All of the data that follows should be retyped exactly, please, except the pictures.

[Difference listings]
▬▬▬▬▬▬▬▬▬▬

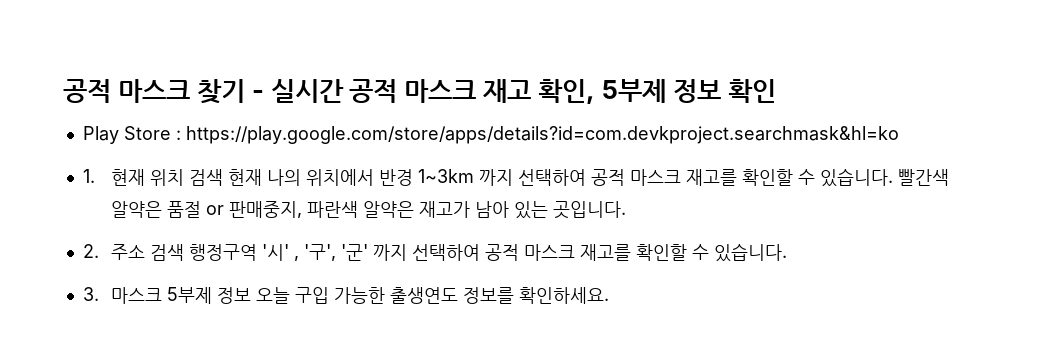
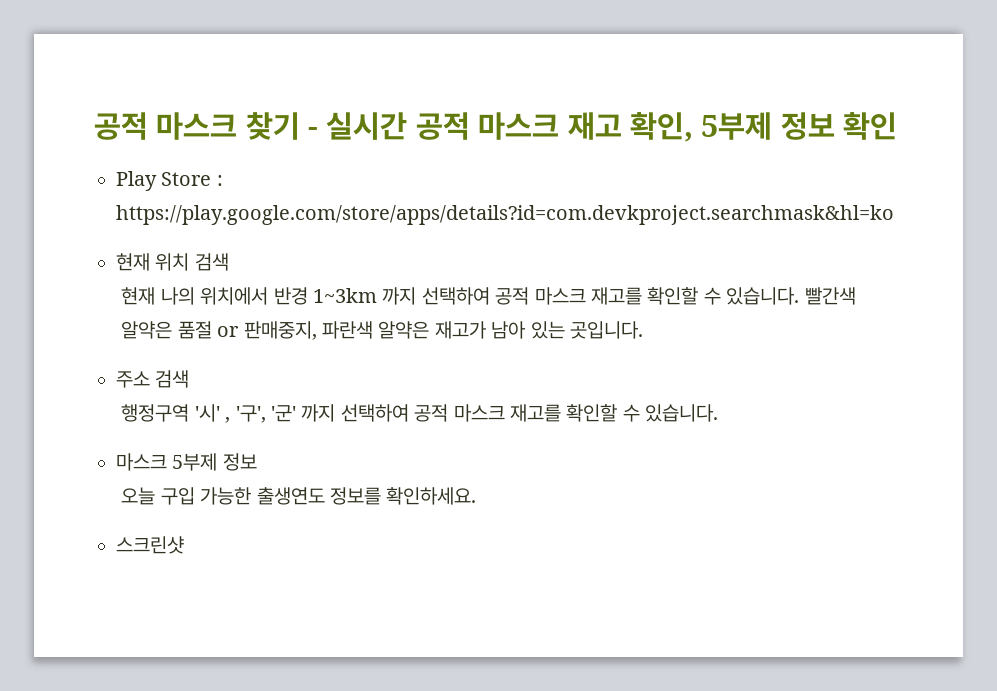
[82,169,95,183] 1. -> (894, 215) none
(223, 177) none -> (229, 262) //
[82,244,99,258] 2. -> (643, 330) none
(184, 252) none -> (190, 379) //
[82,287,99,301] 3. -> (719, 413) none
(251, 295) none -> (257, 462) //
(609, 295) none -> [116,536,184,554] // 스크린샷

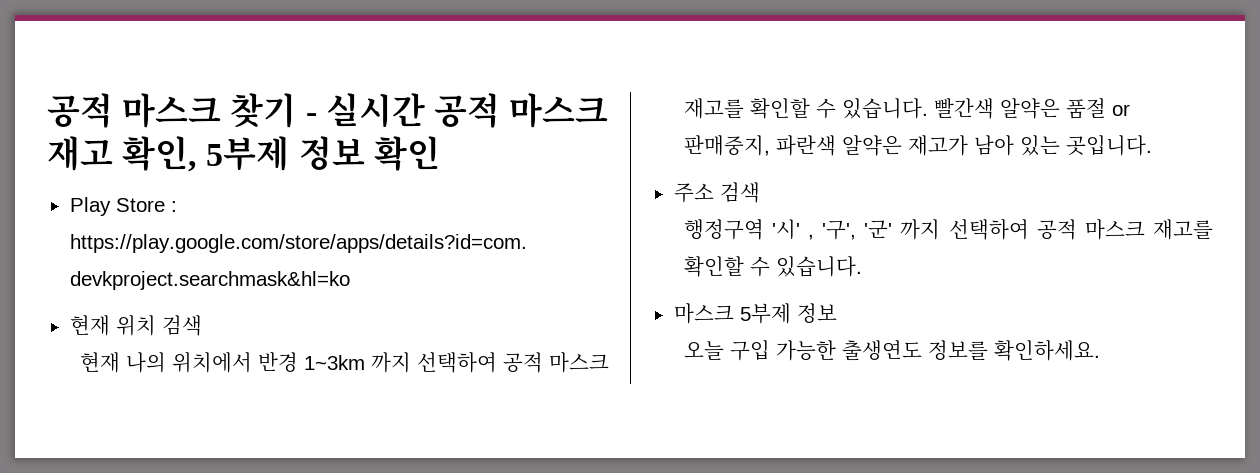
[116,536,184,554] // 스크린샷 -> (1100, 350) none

▬▬▬▬▬▬▬▬▬▬

▶ EXERCISE ANSWER
[82,169,95,183] 1. -> (894, 215) none
(223, 177) none -> (229, 262) //
[82,244,99,258] 2. -> (643, 330) none
(184, 252) none -> (190, 379) //
[82,287,99,301] 3. -> (719, 413) none
(251, 295) none -> (257, 462) //
(609, 295) none -> [116,536,184,554] // 스크린샷

[116,536,184,554] // 스크린샷 -> (1100, 350) none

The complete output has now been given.